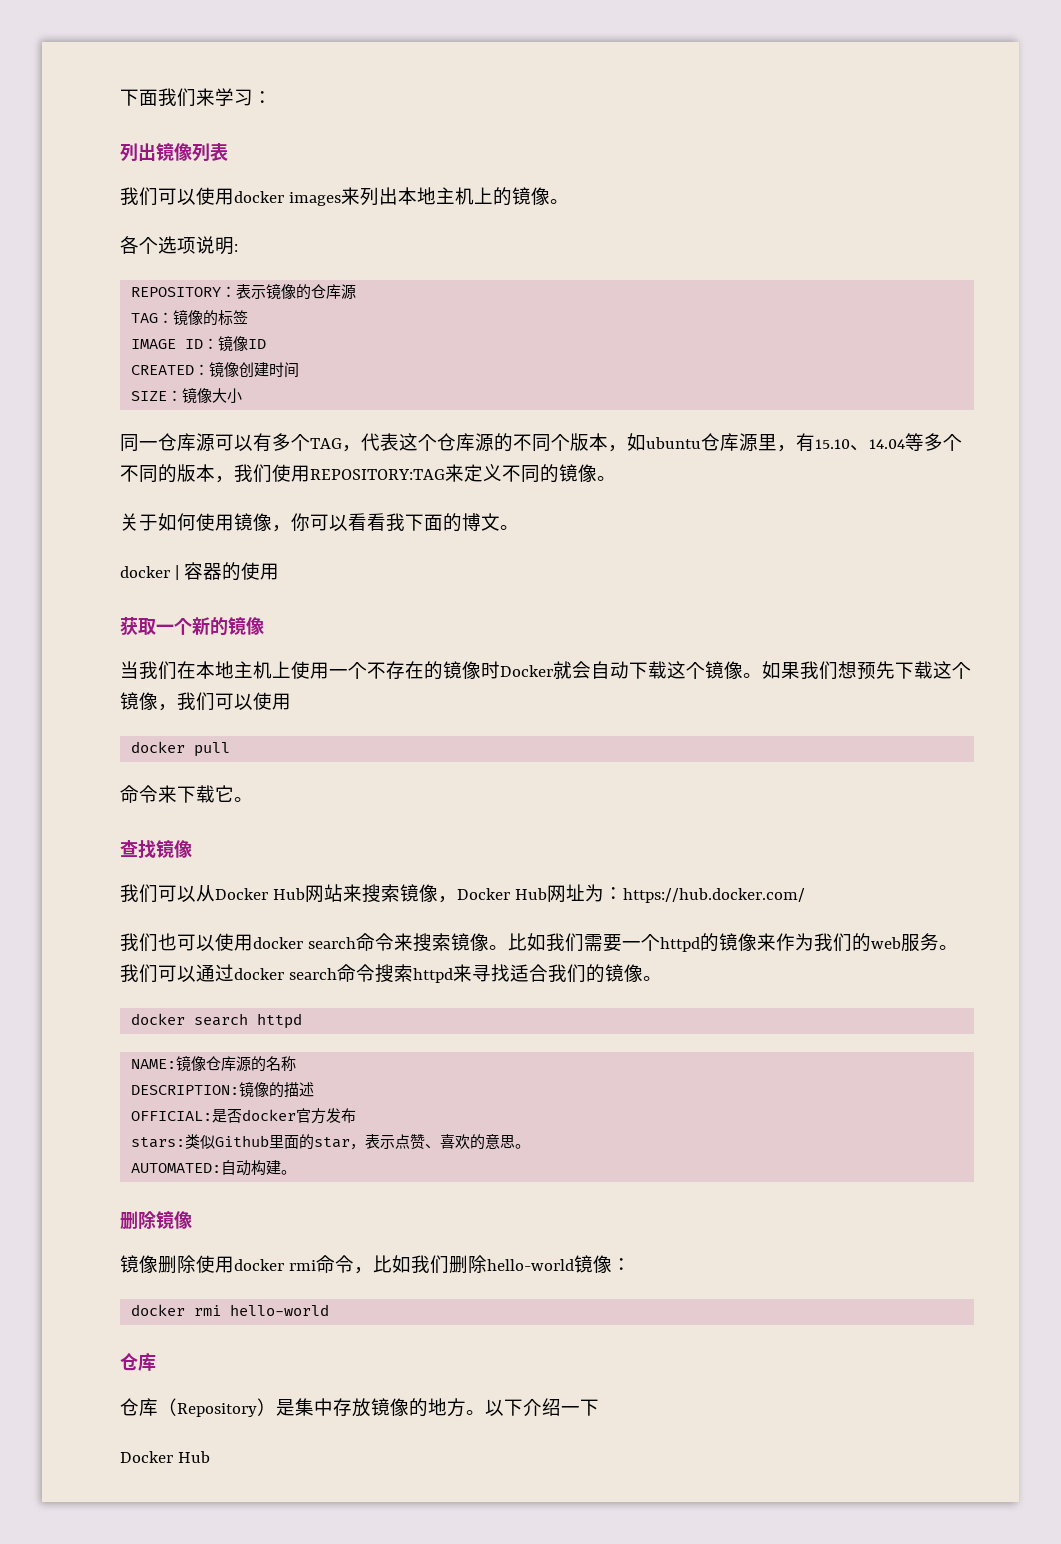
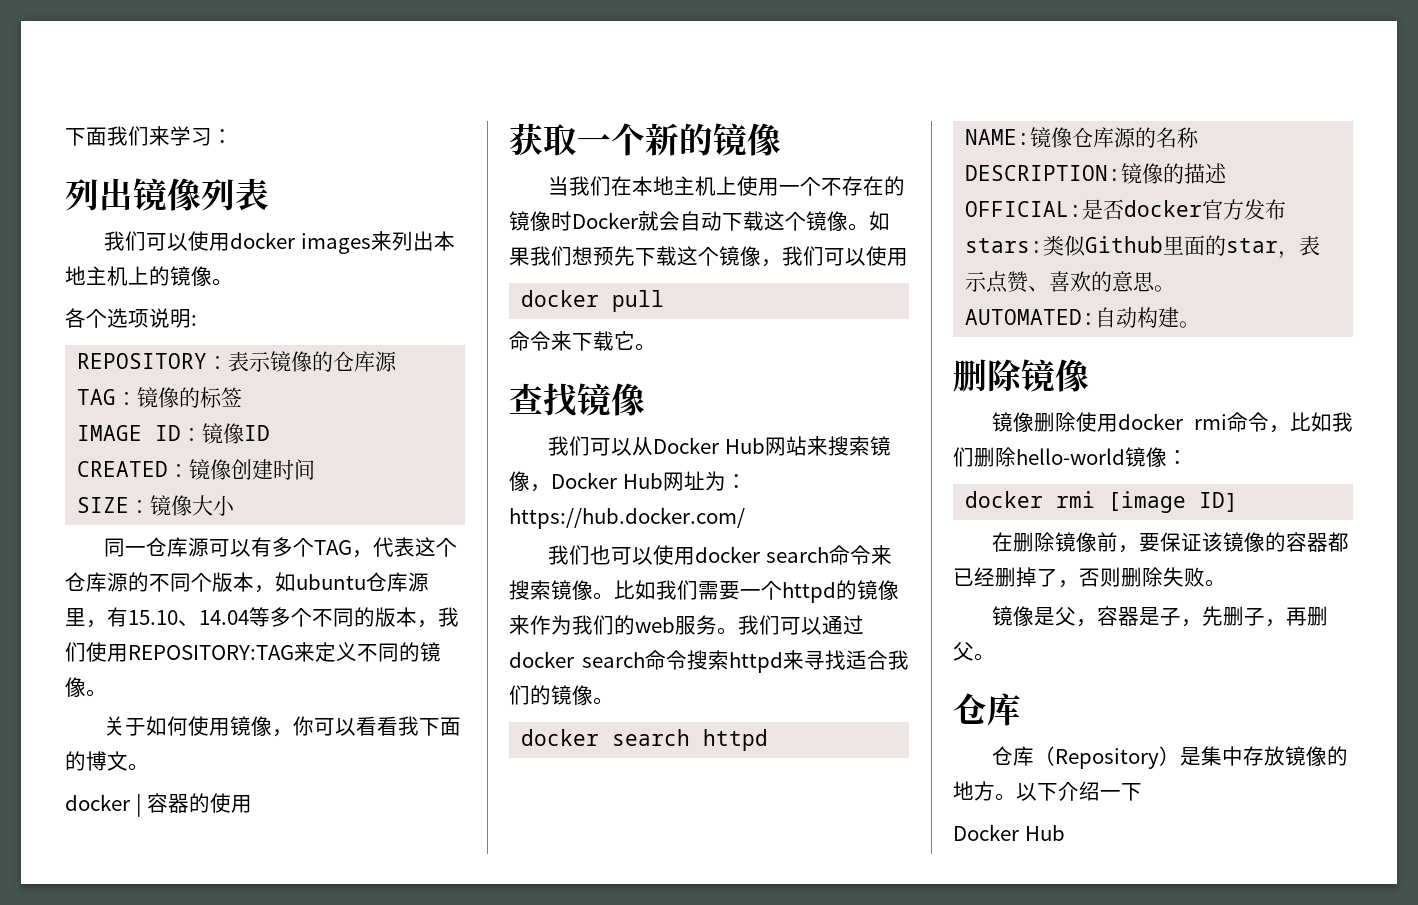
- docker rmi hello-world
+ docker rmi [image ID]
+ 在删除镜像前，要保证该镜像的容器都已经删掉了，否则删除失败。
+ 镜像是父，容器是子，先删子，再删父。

== == ==

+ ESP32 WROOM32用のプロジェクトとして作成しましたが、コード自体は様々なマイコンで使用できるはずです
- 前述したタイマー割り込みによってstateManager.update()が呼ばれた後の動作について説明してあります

== == ==

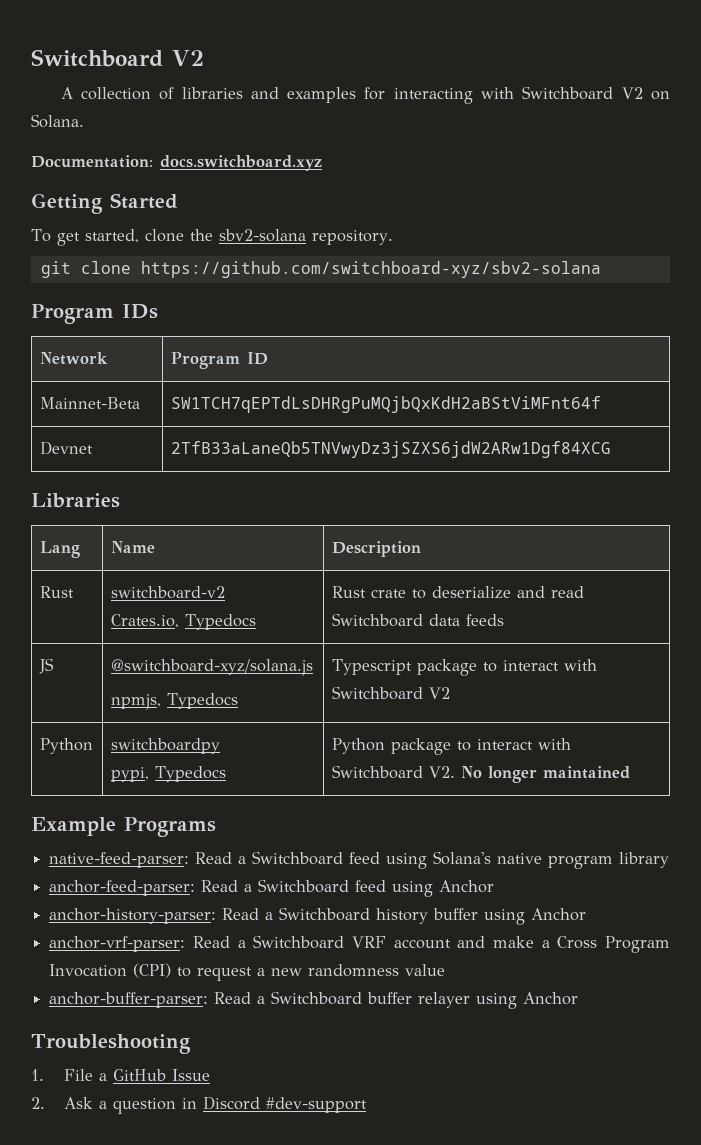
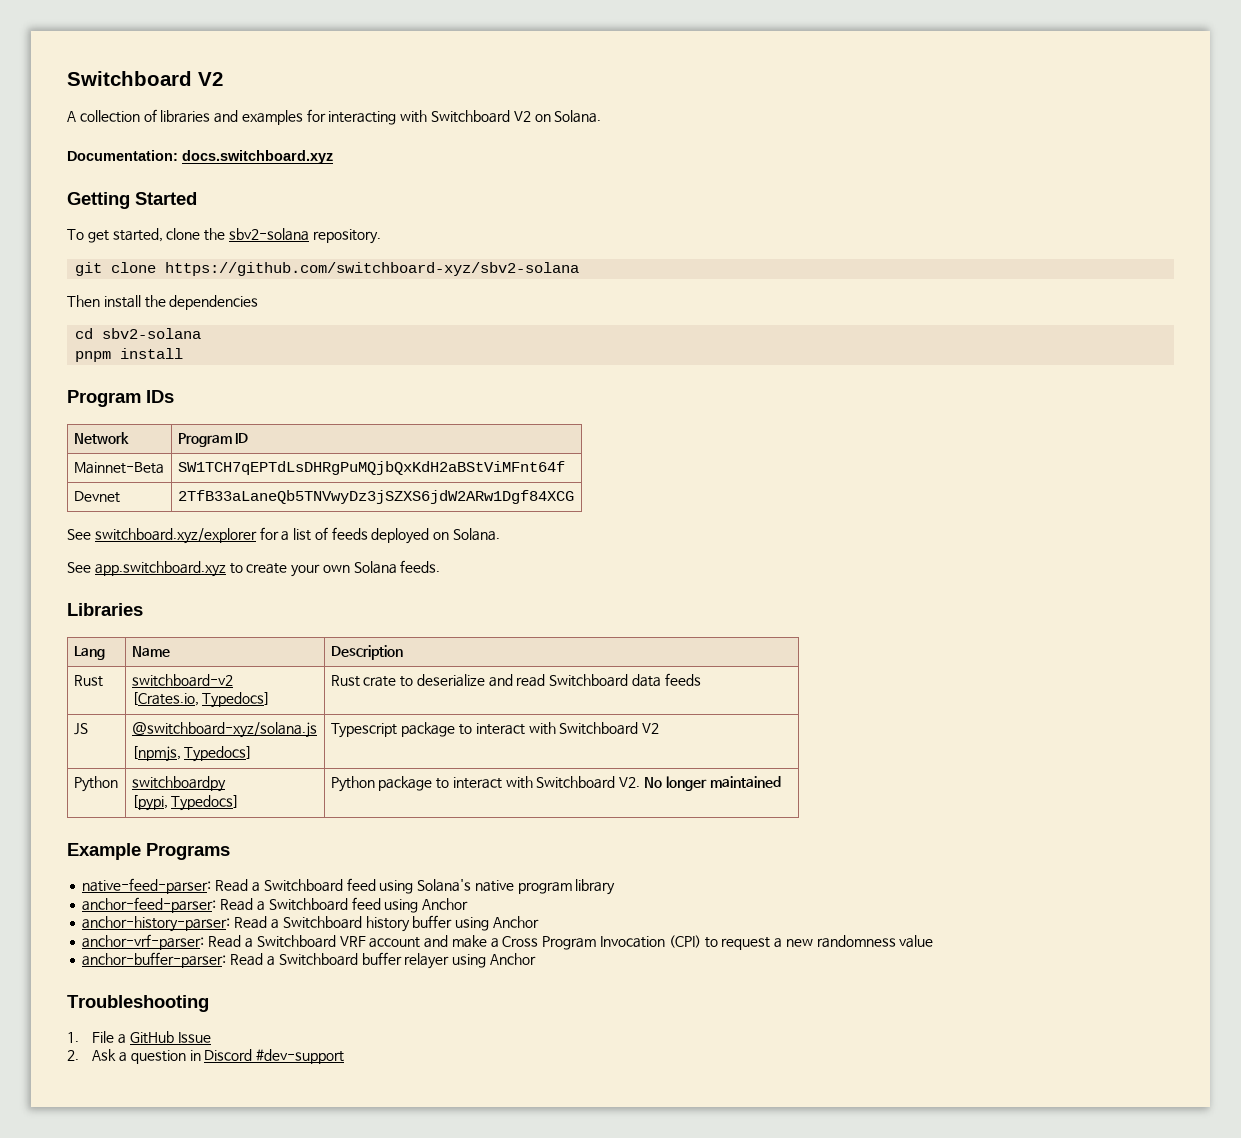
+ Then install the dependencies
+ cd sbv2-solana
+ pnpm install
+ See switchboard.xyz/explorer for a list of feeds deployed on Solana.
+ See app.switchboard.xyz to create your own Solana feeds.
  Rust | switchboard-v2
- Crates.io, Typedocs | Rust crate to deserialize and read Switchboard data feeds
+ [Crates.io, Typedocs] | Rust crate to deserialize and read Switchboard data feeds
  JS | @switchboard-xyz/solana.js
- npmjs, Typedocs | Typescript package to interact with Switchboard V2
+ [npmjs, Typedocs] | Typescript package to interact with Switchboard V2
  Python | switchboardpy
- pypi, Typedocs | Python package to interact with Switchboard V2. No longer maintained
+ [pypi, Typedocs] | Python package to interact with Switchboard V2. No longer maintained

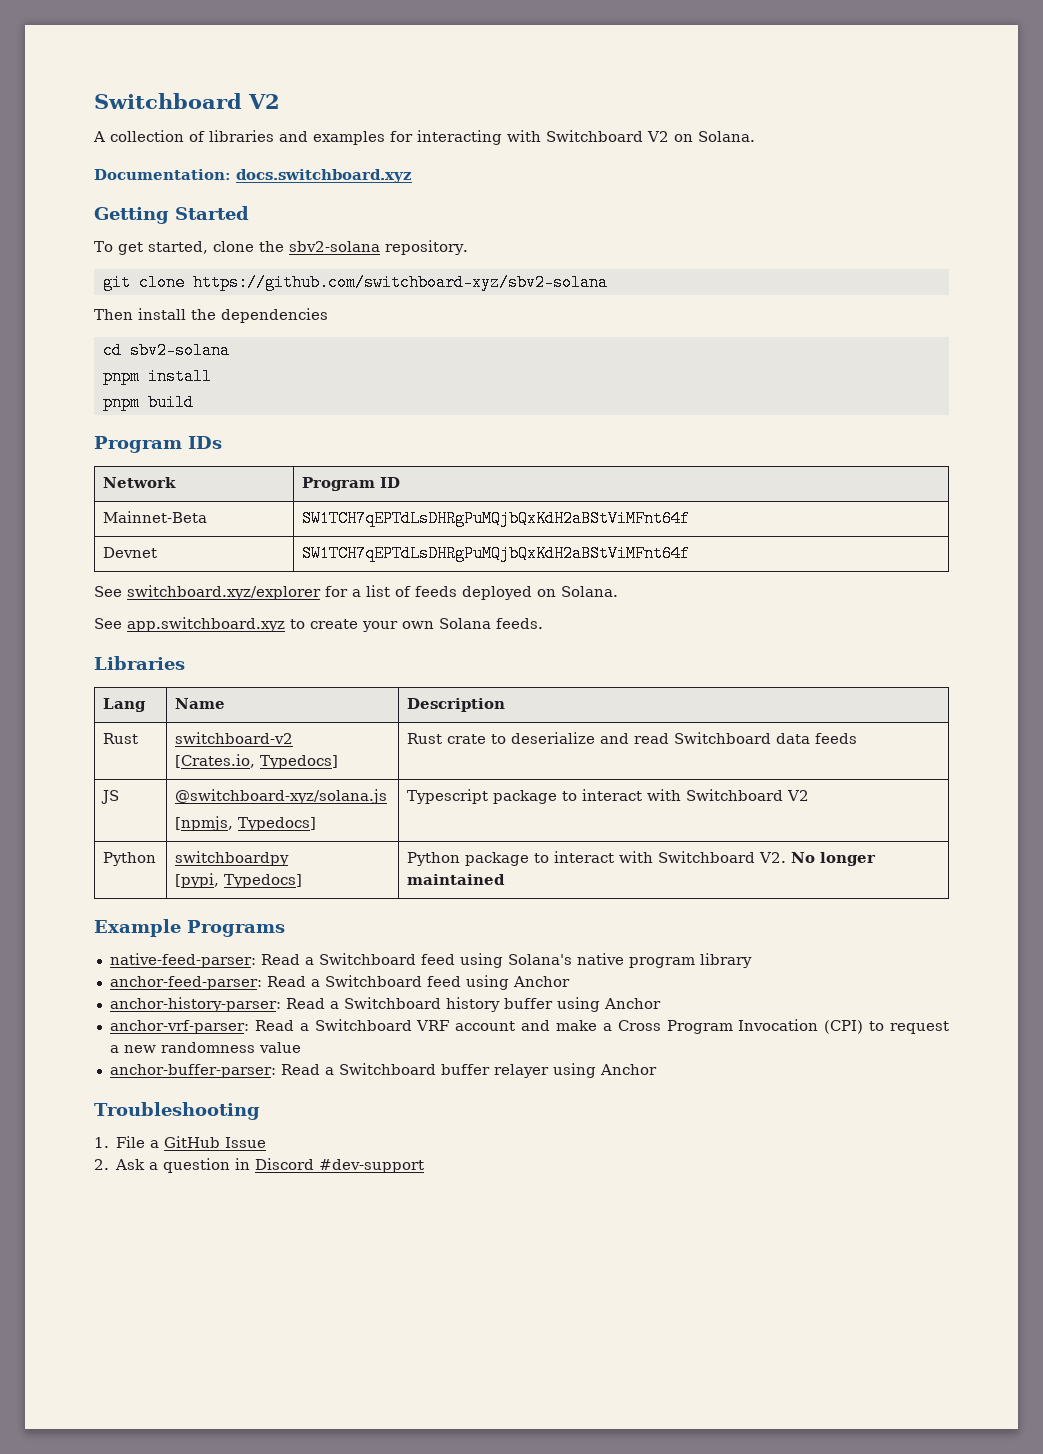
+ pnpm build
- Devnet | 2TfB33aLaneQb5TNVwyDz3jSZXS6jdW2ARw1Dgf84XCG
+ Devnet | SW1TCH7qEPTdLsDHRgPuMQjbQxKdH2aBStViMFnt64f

== == ==

Exercise instructions:
Find the lines of the listing above that hold "crate". Please copy them.

Completed exercise:
- Crates.io, Typedocs | Rust crate to deserialize and read Switchboard data feeds
+ [Crates.io, Typedocs] | Rust crate to deserialize and read Switchboard data feeds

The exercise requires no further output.